Dentre os limites do presente estudo, cita-se a utilização da estratégia de serviços de urgência e emergência públicas. Assim, podem não ser estimativas populacionais, embora hospitais públicos concentrem a grande maioria dos atendimentos de causas externas nestas capitais, podendo ser uma proxy do universo. Por outro lado, os serviços sentinelas agregam vantagens por serem serviços de referência de atendimento de causas externas, garantindo maior representatividade, e por terem participado de edições anteriores do Inquérito VIVA, aumenta-se a comparabilidade com edições anteriores nestas cidades. Outro limite pode ser a omissão de informações pelos responsáveis, em função da delicadeza do tema e a participação dos familiares nas ocorrências. Além disso, a metodologia empregada, indicada para estudos exploratórios, deverá ser complementada futuramente por outros, com análises de maior precisão.

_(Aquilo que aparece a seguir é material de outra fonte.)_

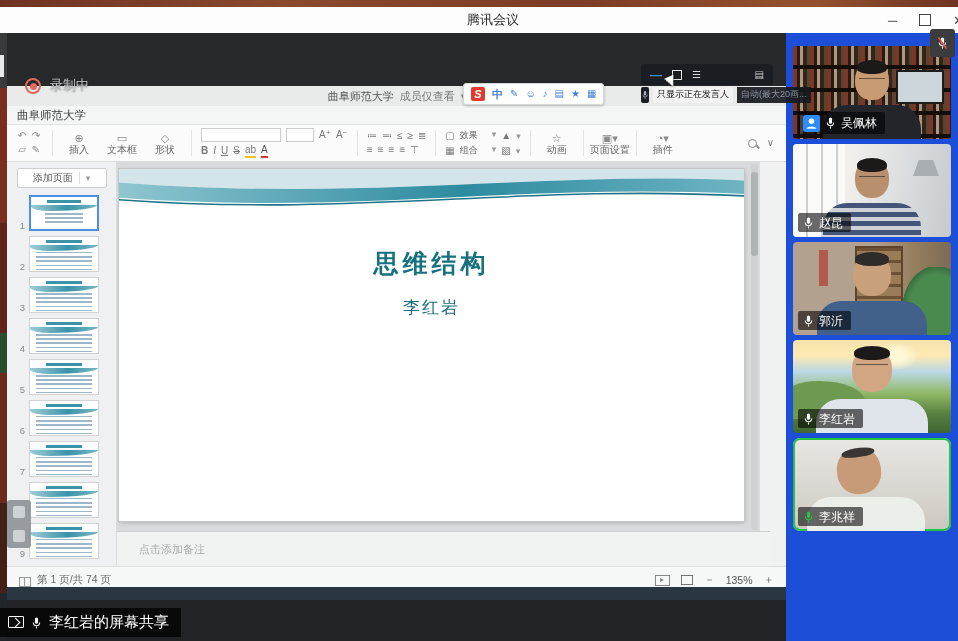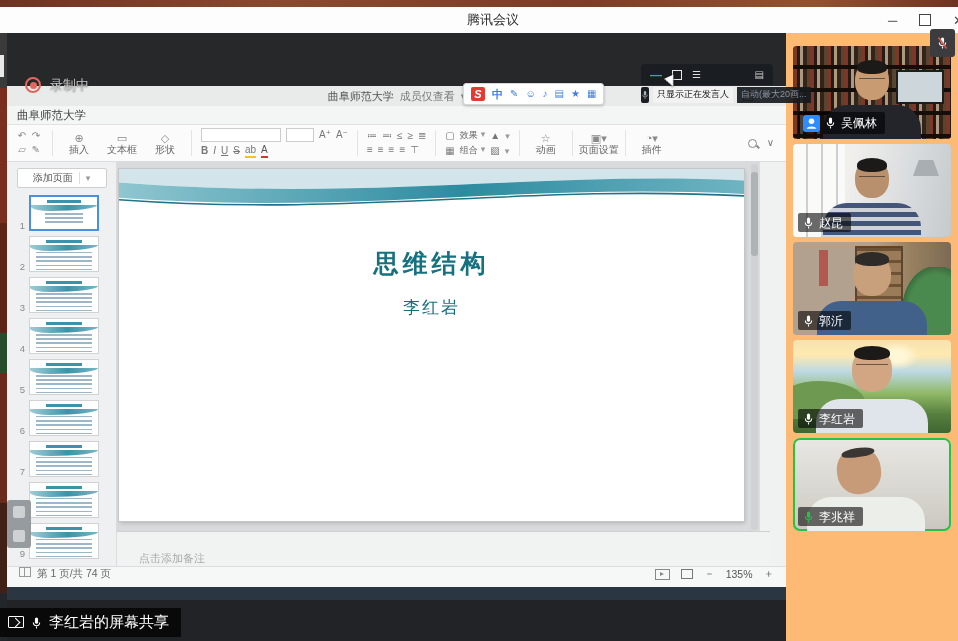"录制中" .recording { align-items: center -> flex-end }
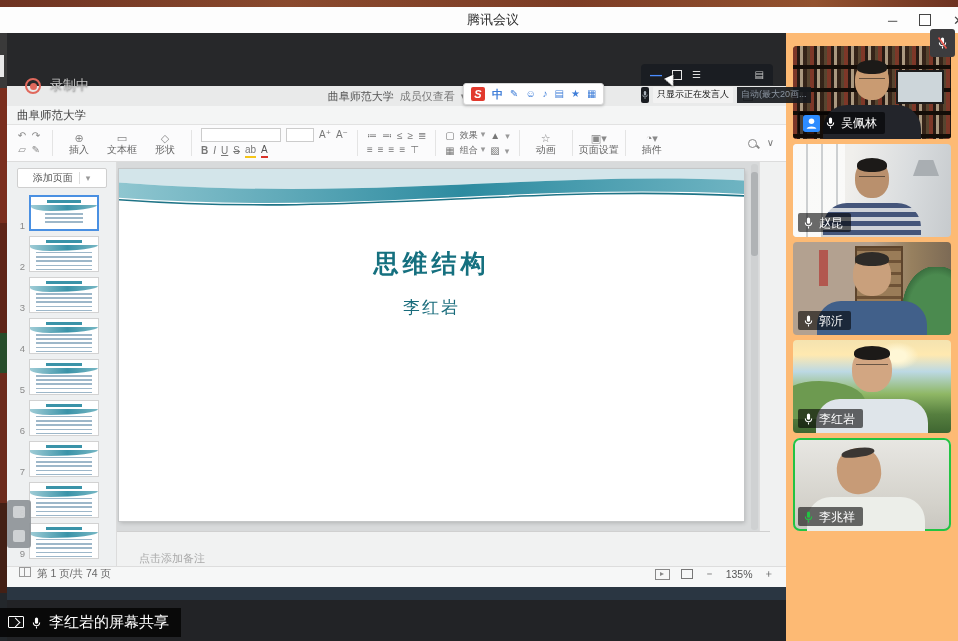"吴佩林" .sidebar { background: #fdba74 -> #1d4ed8 }
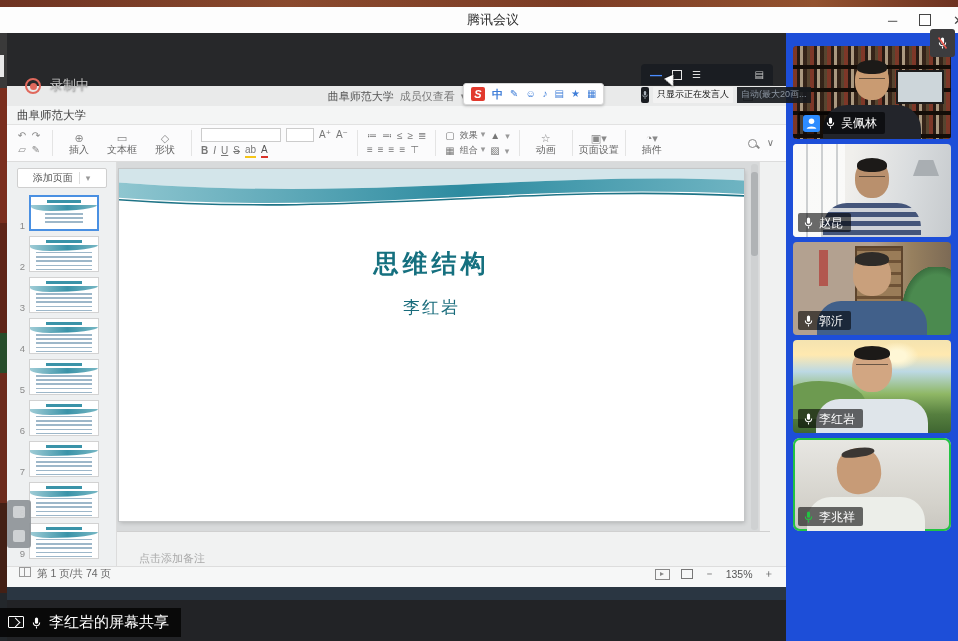"效果" .tb-lab { gap: 3px -> 14px }
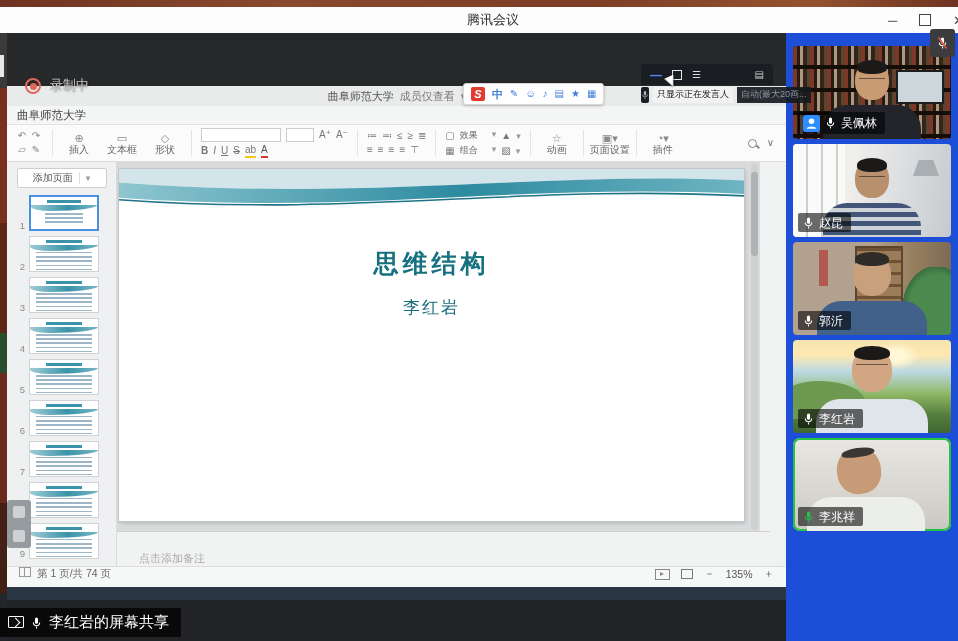"点击添加备注" .notes { align-items: flex-end -> center }
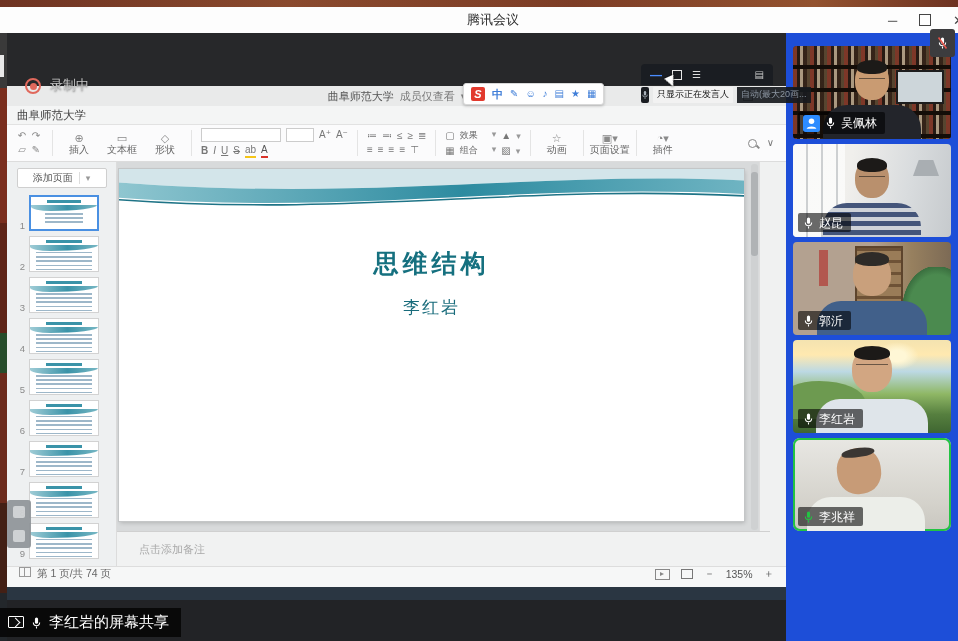"第 1 页/共 74 页" .wps-statusbar { align-items: flex-start -> flex-end }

As violências contra crianças constituem um grave problema de saúde pública e o estudo atual constitui-se de avanços para o conhecimento da situação, ao descrever as principais características de sua ocorrência: predomínio de vítimas do sexo masculino, crianças menores de 5 anos vítimas de abandono e negligência, tendo os pais como agressores e a residência como o principal local de perpetuação. Destaca-se também a escola como local de risco para crianças maiores e as vias públicas para meninos. O VIVA inquérito continua sendo um importante instrumento de denúncia, conferindo visibilidade ao tema. A delicadeza do tema e a forma reiterada de ocorrência revelam que o problema não foi superado, exigindo uma melhor articulação da sociedade, conselhos tutelares e profissionais de saúde.

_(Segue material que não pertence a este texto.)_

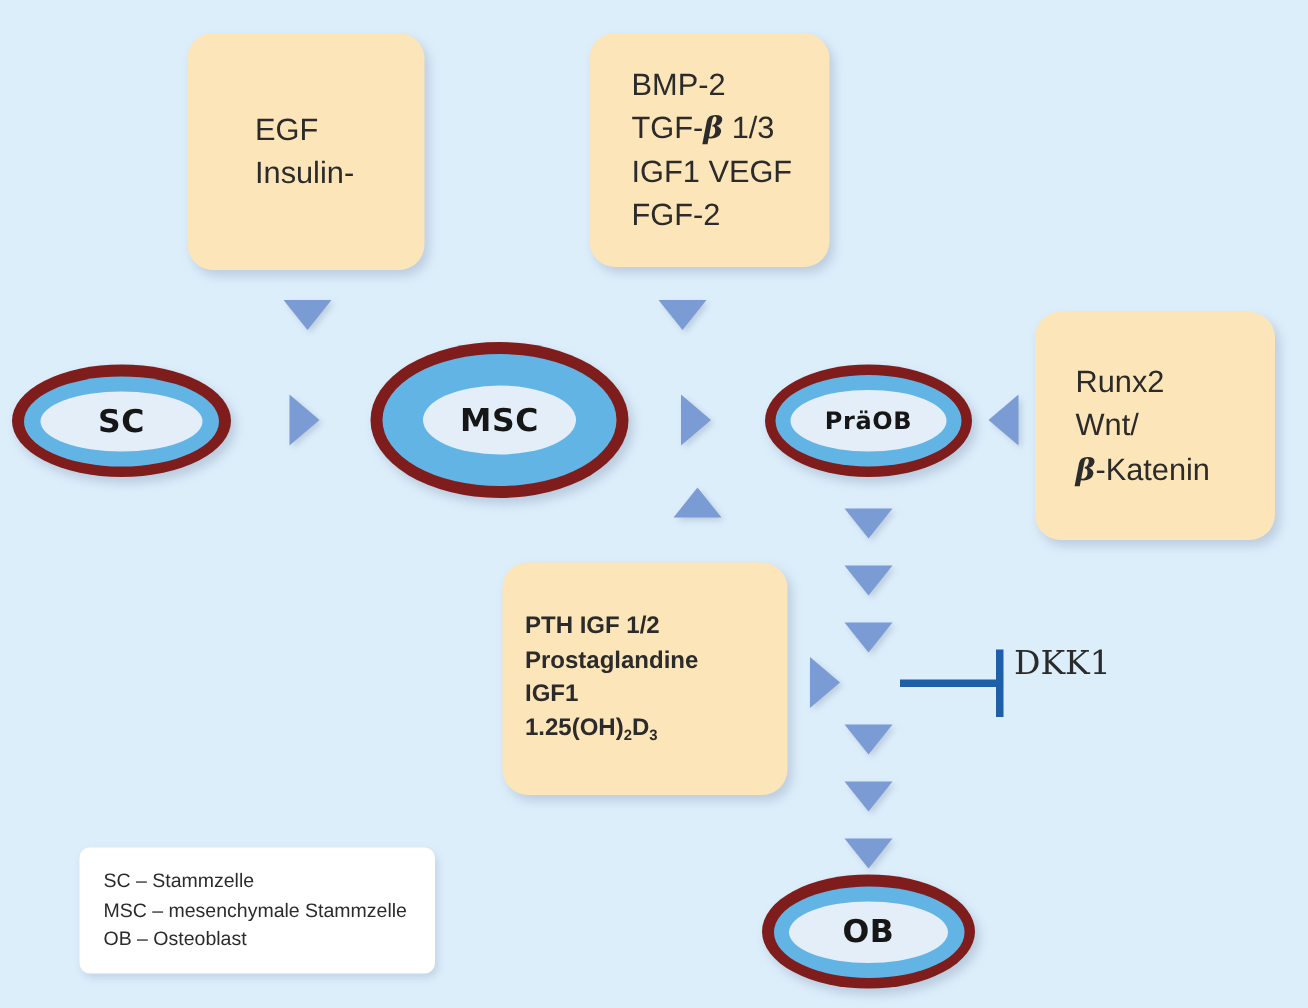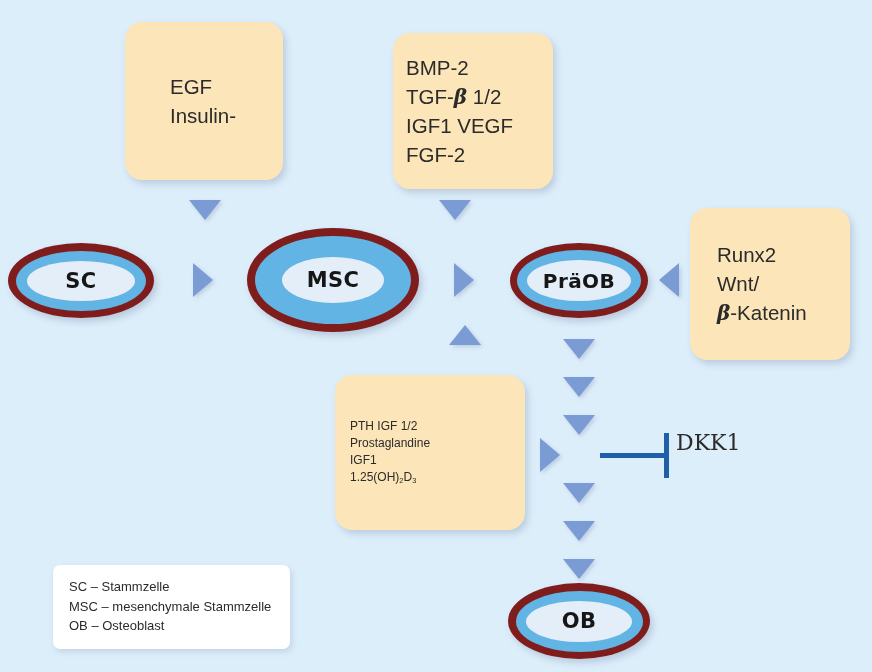"BMP-2" .factor-box.box-bmp { padding-left: 13px -> 28px; top: 33px -> 22px }
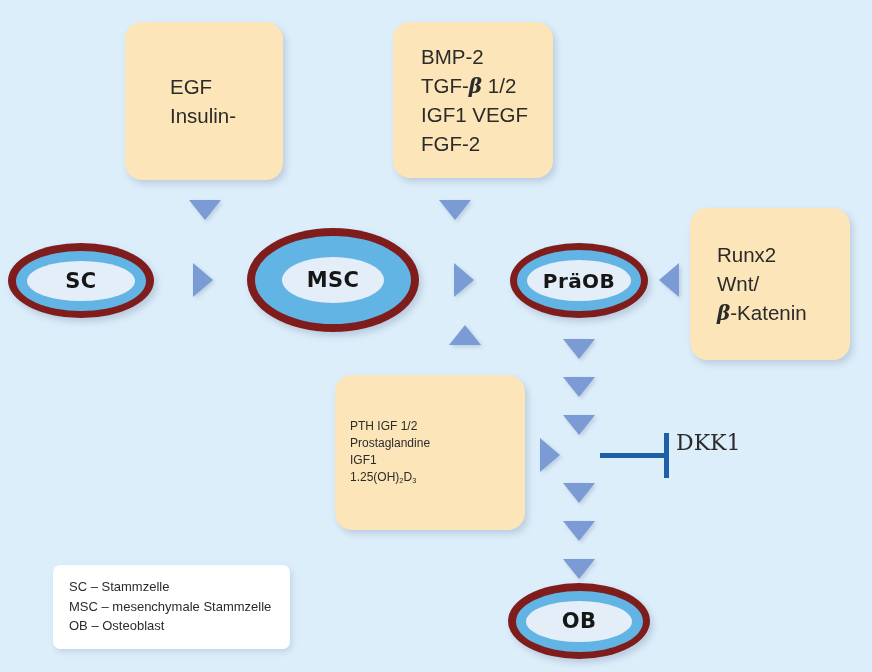"1/2" span { text: 1/2 -> 1/3 }
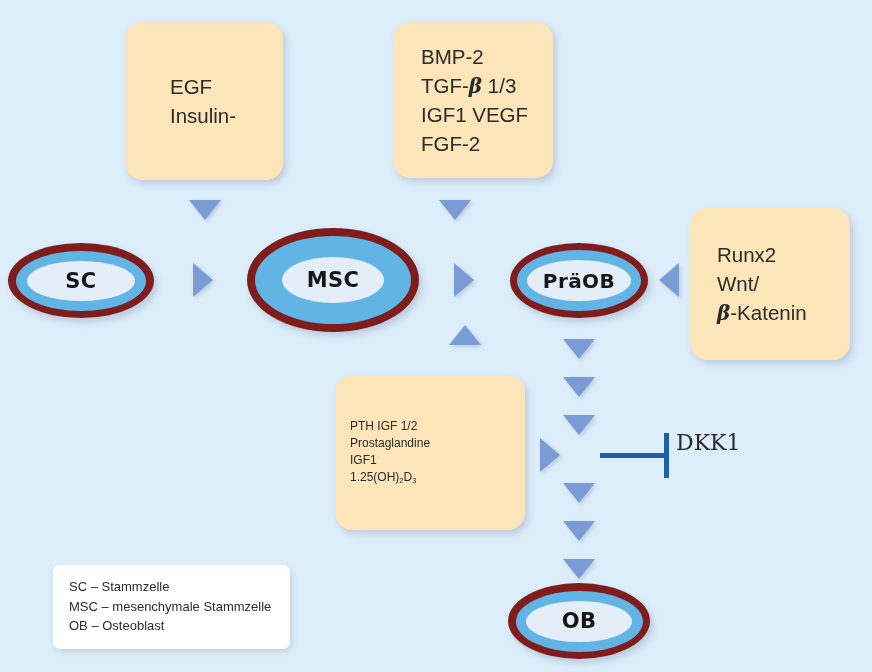"PräOB" .node-praeob .cell-label { font-size: 20px -> 16px }
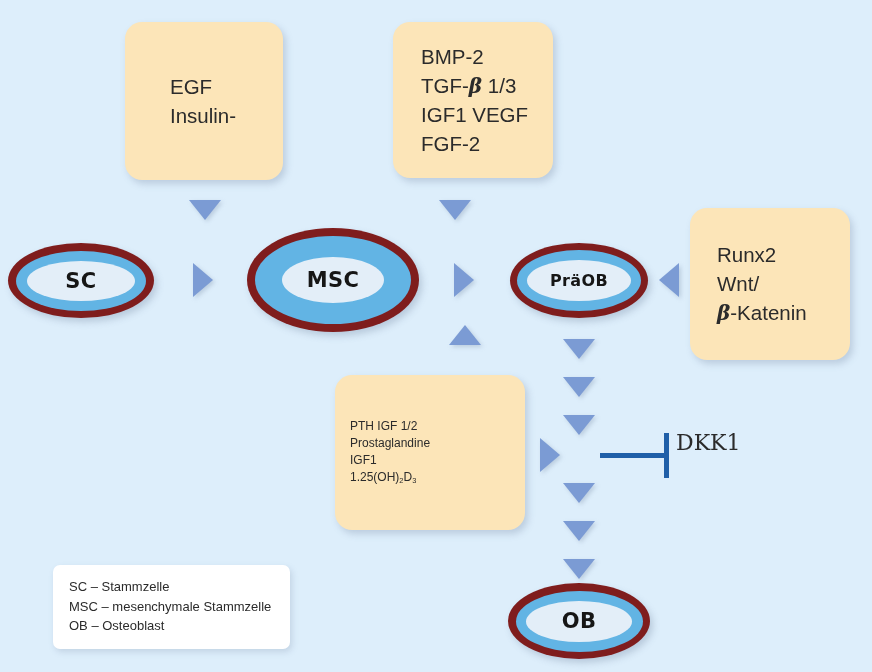"PTH IGF 1/2" .factor-box.box-pth .line { font-size: 12px -> 16px; font-weight: none -> bold }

Assim, com base nestes achados, poderão ser tomadas medidas de proteção, prevenção e outras legais cabíveis. Foi importante inserir nos Objetivos do Desenvolvimento Sustentável compromissos com a saúde infantil e com o enfrentamento das violências, o que visa garantir um compromisso real das nações e governos com esta problemática. Ocorreram muitos progressos globais na prevenção da violência contra as crianças, mas ainda há muito a ser feito e diversos fatores limitam o impacto de medidas preventivas. Dentre eles, a OMS cita as desigualdades sociais que afetam diferenciadamente crianças ricas e pobres. Nenhuma violência é justificável e toda aquela contra crianças pode ser prevenida.